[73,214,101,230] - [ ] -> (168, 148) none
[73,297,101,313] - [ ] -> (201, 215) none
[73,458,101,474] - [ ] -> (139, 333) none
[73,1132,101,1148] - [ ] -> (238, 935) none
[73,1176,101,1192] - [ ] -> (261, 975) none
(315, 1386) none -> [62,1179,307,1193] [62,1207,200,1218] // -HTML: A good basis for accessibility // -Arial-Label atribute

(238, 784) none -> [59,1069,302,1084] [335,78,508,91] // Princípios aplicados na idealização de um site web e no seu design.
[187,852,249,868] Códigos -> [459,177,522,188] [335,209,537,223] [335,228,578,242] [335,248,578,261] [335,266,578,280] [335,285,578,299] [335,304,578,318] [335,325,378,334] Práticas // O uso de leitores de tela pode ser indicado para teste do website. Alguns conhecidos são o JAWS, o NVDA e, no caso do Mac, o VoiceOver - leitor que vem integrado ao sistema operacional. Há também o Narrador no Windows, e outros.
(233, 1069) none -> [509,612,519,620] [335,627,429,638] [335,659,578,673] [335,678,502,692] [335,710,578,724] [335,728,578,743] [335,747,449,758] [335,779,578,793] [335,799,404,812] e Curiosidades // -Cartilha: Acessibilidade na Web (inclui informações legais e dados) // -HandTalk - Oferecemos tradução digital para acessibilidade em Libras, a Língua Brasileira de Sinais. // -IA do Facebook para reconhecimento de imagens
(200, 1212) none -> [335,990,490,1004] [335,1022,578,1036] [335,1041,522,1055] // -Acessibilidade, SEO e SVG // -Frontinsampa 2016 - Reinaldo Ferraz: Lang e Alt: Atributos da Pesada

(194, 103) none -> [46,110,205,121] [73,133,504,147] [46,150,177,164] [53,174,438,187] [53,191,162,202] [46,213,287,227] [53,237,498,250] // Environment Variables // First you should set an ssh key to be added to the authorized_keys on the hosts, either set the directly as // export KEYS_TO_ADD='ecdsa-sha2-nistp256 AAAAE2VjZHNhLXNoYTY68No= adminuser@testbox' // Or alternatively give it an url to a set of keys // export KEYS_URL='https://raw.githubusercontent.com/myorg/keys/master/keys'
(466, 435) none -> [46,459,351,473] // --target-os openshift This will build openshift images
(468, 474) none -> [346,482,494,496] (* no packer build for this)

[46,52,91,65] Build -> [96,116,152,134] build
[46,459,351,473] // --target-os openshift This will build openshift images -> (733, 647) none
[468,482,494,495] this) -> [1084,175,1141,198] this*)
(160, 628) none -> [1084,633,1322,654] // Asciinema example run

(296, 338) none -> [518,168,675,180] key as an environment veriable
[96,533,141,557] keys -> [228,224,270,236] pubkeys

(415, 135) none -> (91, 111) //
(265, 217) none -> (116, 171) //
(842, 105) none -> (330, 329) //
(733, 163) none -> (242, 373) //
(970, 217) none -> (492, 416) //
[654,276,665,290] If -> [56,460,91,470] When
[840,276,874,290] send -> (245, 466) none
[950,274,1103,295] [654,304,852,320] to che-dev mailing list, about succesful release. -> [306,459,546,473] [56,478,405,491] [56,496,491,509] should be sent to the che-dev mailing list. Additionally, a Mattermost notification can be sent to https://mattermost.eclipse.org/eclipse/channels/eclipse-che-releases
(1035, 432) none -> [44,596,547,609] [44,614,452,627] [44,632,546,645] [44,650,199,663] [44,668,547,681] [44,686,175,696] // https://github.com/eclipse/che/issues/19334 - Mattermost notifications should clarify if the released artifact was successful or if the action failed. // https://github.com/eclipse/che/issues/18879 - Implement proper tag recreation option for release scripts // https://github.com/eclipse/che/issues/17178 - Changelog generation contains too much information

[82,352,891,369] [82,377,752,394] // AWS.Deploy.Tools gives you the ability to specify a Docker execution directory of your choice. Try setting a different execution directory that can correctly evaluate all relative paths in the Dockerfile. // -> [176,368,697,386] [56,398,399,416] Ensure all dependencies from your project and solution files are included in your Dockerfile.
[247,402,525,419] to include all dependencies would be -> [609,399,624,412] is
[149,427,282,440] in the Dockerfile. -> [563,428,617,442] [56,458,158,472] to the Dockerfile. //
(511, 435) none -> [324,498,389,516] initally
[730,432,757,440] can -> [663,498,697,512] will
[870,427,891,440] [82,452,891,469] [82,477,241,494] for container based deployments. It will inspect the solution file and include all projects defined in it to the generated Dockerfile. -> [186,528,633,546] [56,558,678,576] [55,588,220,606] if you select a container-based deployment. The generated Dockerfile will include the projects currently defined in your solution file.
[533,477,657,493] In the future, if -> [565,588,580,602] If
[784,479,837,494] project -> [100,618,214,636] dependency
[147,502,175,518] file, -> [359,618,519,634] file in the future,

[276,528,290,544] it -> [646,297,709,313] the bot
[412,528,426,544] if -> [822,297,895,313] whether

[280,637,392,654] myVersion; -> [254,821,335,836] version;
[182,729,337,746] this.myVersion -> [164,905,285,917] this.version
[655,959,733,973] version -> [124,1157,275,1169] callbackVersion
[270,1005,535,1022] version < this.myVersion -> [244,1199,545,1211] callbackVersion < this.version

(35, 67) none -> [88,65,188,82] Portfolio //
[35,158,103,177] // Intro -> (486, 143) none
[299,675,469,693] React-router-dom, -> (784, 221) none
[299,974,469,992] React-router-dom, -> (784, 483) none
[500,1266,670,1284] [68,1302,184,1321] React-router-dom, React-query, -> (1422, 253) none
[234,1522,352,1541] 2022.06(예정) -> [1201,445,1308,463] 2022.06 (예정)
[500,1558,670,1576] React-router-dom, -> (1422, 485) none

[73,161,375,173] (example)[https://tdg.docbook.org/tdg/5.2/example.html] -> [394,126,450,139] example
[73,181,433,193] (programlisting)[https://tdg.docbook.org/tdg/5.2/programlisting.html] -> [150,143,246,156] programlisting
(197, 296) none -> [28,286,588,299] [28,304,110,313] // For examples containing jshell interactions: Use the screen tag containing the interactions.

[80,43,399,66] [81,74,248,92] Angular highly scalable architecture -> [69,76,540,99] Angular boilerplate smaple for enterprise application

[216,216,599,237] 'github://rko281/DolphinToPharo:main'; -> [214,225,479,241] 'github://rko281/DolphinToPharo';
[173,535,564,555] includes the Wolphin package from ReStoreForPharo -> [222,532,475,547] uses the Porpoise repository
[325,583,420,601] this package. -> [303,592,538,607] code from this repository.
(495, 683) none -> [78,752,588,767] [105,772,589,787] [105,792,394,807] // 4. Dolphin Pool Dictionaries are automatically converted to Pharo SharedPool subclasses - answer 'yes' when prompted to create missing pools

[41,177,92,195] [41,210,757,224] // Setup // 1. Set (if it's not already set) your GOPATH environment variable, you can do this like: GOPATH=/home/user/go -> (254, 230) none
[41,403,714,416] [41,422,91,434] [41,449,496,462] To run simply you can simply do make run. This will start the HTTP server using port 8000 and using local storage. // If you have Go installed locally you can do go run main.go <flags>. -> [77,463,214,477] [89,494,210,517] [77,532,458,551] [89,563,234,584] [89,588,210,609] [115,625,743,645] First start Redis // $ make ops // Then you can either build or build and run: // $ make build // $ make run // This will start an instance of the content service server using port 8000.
________________
WORK INSTRUCTIONS => Write out the entire listing above once more. Keep it exact.

TASK SOLUTION =>
[73,214,101,230] - [ ] -> (168, 148) none
[73,297,101,313] - [ ] -> (201, 215) none
[73,458,101,474] - [ ] -> (139, 333) none
[73,1132,101,1148] - [ ] -> (238, 935) none
[73,1176,101,1192] - [ ] -> (261, 975) none
(315, 1386) none -> [62,1179,307,1193] [62,1207,200,1218] // -HTML: A good basis for accessibility // -Arial-Label atribute

(238, 784) none -> [59,1069,302,1084] [335,78,508,91] // Princípios aplicados na idealização de um site web e no seu design.
[187,852,249,868] Códigos -> [459,177,522,188] [335,209,537,223] [335,228,578,242] [335,248,578,261] [335,266,578,280] [335,285,578,299] [335,304,578,318] [335,325,378,334] Práticas // O uso de leitores de tela pode ser indicado para teste do website. Alguns conhecidos são o JAWS, o NVDA e, no caso do Mac, o VoiceOver - leitor que vem integrado ao sistema operacional. Há também o Narrador no Windows, e outros.
(233, 1069) none -> [509,612,519,620] [335,627,429,638] [335,659,578,673] [335,678,502,692] [335,710,578,724] [335,728,578,743] [335,747,449,758] [335,779,578,793] [335,799,404,812] e Curiosidades // -Cartilha: Acessibilidade na Web (inclui informações legais e dados) // -HandTalk - Oferecemos tradução digital para acessibilidade em Libras, a Língua Brasileira de Sinais. // -IA do Facebook para reconhecimento de imagens
(200, 1212) none -> [335,990,490,1004] [335,1022,578,1036] [335,1041,522,1055] // -Acessibilidade, SEO e SVG // -Frontinsampa 2016 - Reinaldo Ferraz: Lang e Alt: Atributos da Pesada

(194, 103) none -> [46,110,205,121] [73,133,504,147] [46,150,177,164] [53,174,438,187] [53,191,162,202] [46,213,287,227] [53,237,498,250] // Environment Variables // First you should set an ssh key to be added to the authorized_keys on the hosts, either set the directly as // export KEYS_TO_ADD='ecdsa-sha2-nistp256 AAAAE2VjZHNhLXNoYTY68No= adminuser@testbox' // Or alternatively give it an url to a set of keys // export KEYS_URL='https://raw.githubusercontent.com/myorg/keys/master/keys'
(466, 435) none -> [46,459,351,473] // --target-os openshift This will build openshift images
(468, 474) none -> [346,482,494,496] (* no packer build for this)

[46,52,91,65] Build -> [96,116,152,134] build
[46,459,351,473] // --target-os openshift This will build openshift images -> (733, 647) none
[468,482,494,495] this) -> [1084,175,1141,198] this*)
(160, 628) none -> [1084,633,1322,654] // Asciinema example run

(296, 338) none -> [518,168,675,180] key as an environment veriable
[96,533,141,557] keys -> [228,224,270,236] pubkeys

(415, 135) none -> (91, 111) //
(265, 217) none -> (116, 171) //
(842, 105) none -> (330, 329) //
(733, 163) none -> (242, 373) //
(970, 217) none -> (492, 416) //
[654,276,665,290] If -> [56,460,91,470] When
[840,276,874,290] send -> (245, 466) none
[950,274,1103,295] [654,304,852,320] to che-dev mailing list, about succesful release. -> [306,459,546,473] [56,478,405,491] [56,496,491,509] should be sent to the che-dev mailing list. Additionally, a Mattermost notification can be sent to https://mattermost.eclipse.org/eclipse/channels/eclipse-che-releases
(1035, 432) none -> [44,596,547,609] [44,614,452,627] [44,632,546,645] [44,650,199,663] [44,668,547,681] [44,686,175,696] // https://github.com/eclipse/che/issues/19334 - Mattermost notifications should clarify if the released artifact was successful or if the action failed. // https://github.com/eclipse/che/issues/18879 - Implement proper tag recreation option for release scripts // https://github.com/eclipse/che/issues/17178 - Changelog generation contains too much information

[82,352,891,369] [82,377,752,394] // AWS.Deploy.Tools gives you the ability to specify a Docker execution directory of your choice. Try setting a different execution directory that can correctly evaluate all relative paths in the Dockerfile. // -> [176,368,697,386] [56,398,399,416] Ensure all dependencies from your project and solution files are included in your Dockerfile.
[247,402,525,419] to include all dependencies would be -> [609,399,624,412] is
[149,427,282,440] in the Dockerfile. -> [563,428,617,442] [56,458,158,472] to the Dockerfile. //
(511, 435) none -> [324,498,389,516] initally
[730,432,757,440] can -> [663,498,697,512] will
[870,427,891,440] [82,452,891,469] [82,477,241,494] for container based deployments. It will inspect the solution file and include all projects defined in it to the generated Dockerfile. -> [186,528,633,546] [56,558,678,576] [55,588,220,606] if you select a container-based deployment. The generated Dockerfile will include the projects currently defined in your solution file.
[533,477,657,493] In the future, if -> [565,588,580,602] If
[784,479,837,494] project -> [100,618,214,636] dependency
[147,502,175,518] file, -> [359,618,519,634] file in the future,

[276,528,290,544] it -> [646,297,709,313] the bot
[412,528,426,544] if -> [822,297,895,313] whether

[280,637,392,654] myVersion; -> [254,821,335,836] version;
[182,729,337,746] this.myVersion -> [164,905,285,917] this.version
[655,959,733,973] version -> [124,1157,275,1169] callbackVersion
[270,1005,535,1022] version < this.myVersion -> [244,1199,545,1211] callbackVersion < this.version

(35, 67) none -> [88,65,188,82] Portfolio //
[35,158,103,177] // Intro -> (486, 143) none
[299,675,469,693] React-router-dom, -> (784, 221) none
[299,974,469,992] React-router-dom, -> (784, 483) none
[500,1266,670,1284] [68,1302,184,1321] React-router-dom, React-query, -> (1422, 253) none
[234,1522,352,1541] 2022.06(예정) -> [1201,445,1308,463] 2022.06 (예정)
[500,1558,670,1576] React-router-dom, -> (1422, 485) none

[73,161,375,173] (example)[https://tdg.docbook.org/tdg/5.2/example.html] -> [394,126,450,139] example
[73,181,433,193] (programlisting)[https://tdg.docbook.org/tdg/5.2/programlisting.html] -> [150,143,246,156] programlisting
(197, 296) none -> [28,286,588,299] [28,304,110,313] // For examples containing jshell interactions: Use the screen tag containing the interactions.

[80,43,399,66] [81,74,248,92] Angular highly scalable architecture -> [69,76,540,99] Angular boilerplate smaple for enterprise application

[216,216,599,237] 'github://rko281/DolphinToPharo:main'; -> [214,225,479,241] 'github://rko281/DolphinToPharo';
[173,535,564,555] includes the Wolphin package from ReStoreForPharo -> [222,532,475,547] uses the Porpoise repository
[325,583,420,601] this package. -> [303,592,538,607] code from this repository.
(495, 683) none -> [78,752,588,767] [105,772,589,787] [105,792,394,807] // 4. Dolphin Pool Dictionaries are automatically converted to Pharo SharedPool subclasses - answer 'yes' when prompted to create missing pools

[41,177,92,195] [41,210,757,224] // Setup // 1. Set (if it's not already set) your GOPATH environment variable, you can do this like: GOPATH=/home/user/go -> (254, 230) none
[41,403,714,416] [41,422,91,434] [41,449,496,462] To run simply you can simply do make run. This will start the HTTP server using port 8000 and using local storage. // If you have Go installed locally you can do go run main.go <flags>. -> [77,463,214,477] [89,494,210,517] [77,532,458,551] [89,563,234,584] [89,588,210,609] [115,625,743,645] First start Redis // $ make ops // Then you can either build or build and run: // $ make build // $ make run // This will start an instance of the content service server using port 8000.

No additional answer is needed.